TASK INPUTS:
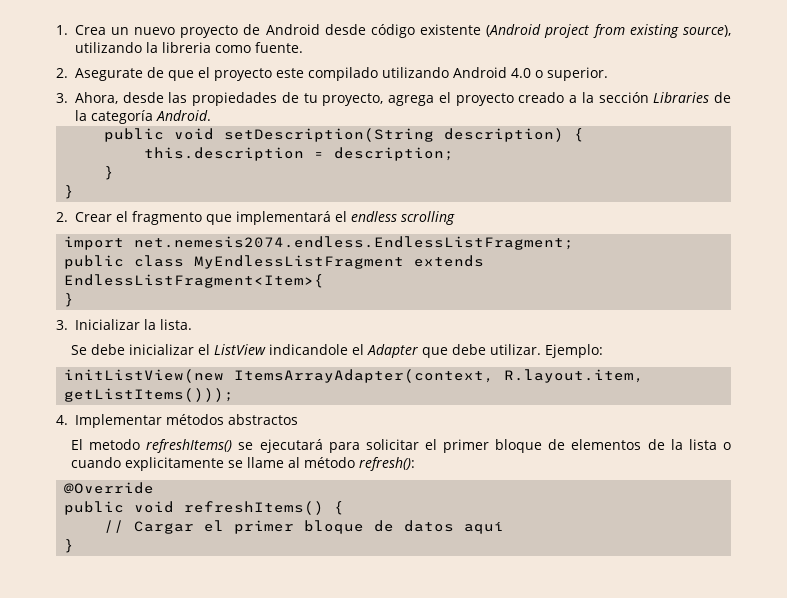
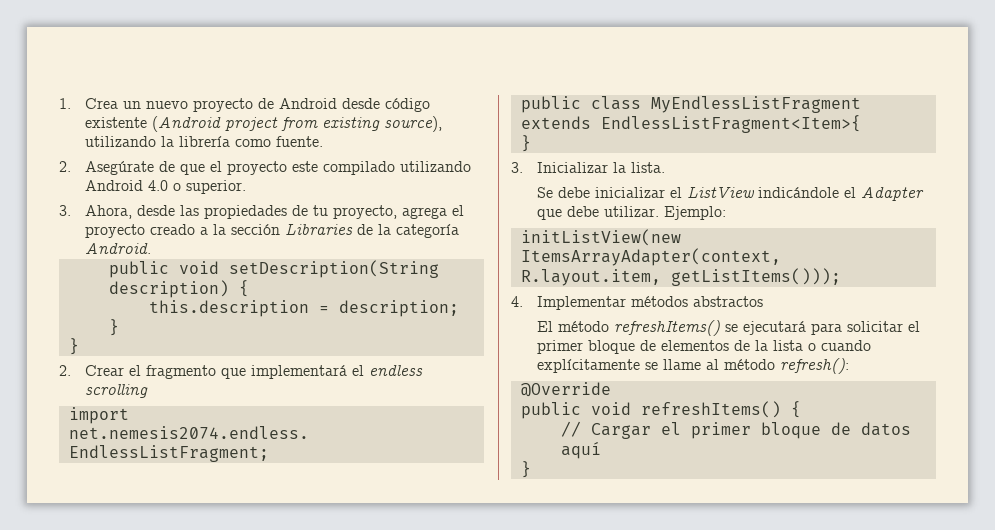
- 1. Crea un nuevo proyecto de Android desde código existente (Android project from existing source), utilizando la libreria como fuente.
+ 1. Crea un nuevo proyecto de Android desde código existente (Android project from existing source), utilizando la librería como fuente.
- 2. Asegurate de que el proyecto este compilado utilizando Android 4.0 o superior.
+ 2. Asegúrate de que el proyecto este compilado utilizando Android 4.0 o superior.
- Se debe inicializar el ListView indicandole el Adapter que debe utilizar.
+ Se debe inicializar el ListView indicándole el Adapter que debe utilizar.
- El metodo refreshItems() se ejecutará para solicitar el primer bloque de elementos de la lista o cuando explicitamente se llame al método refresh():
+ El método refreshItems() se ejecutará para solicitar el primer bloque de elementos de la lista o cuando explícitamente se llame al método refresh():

WHAT YOU NEED TO DO: Start printing at the line with "- Se debe inicializar" and stop after the final line of the listing above, keeping every line exact.

TASK RESPONSE:
- Se debe inicializar el ListView indicandole el Adapter que debe utilizar.
+ Se debe inicializar el ListView indicándole el Adapter que debe utilizar.
- El metodo refreshItems() se ejecutará para solicitar el primer bloque de elementos de la lista o cuando explicitamente se llame al método refresh():
+ El método refreshItems() se ejecutará para solicitar el primer bloque de elementos de la lista o cuando explícitamente se llame al método refresh():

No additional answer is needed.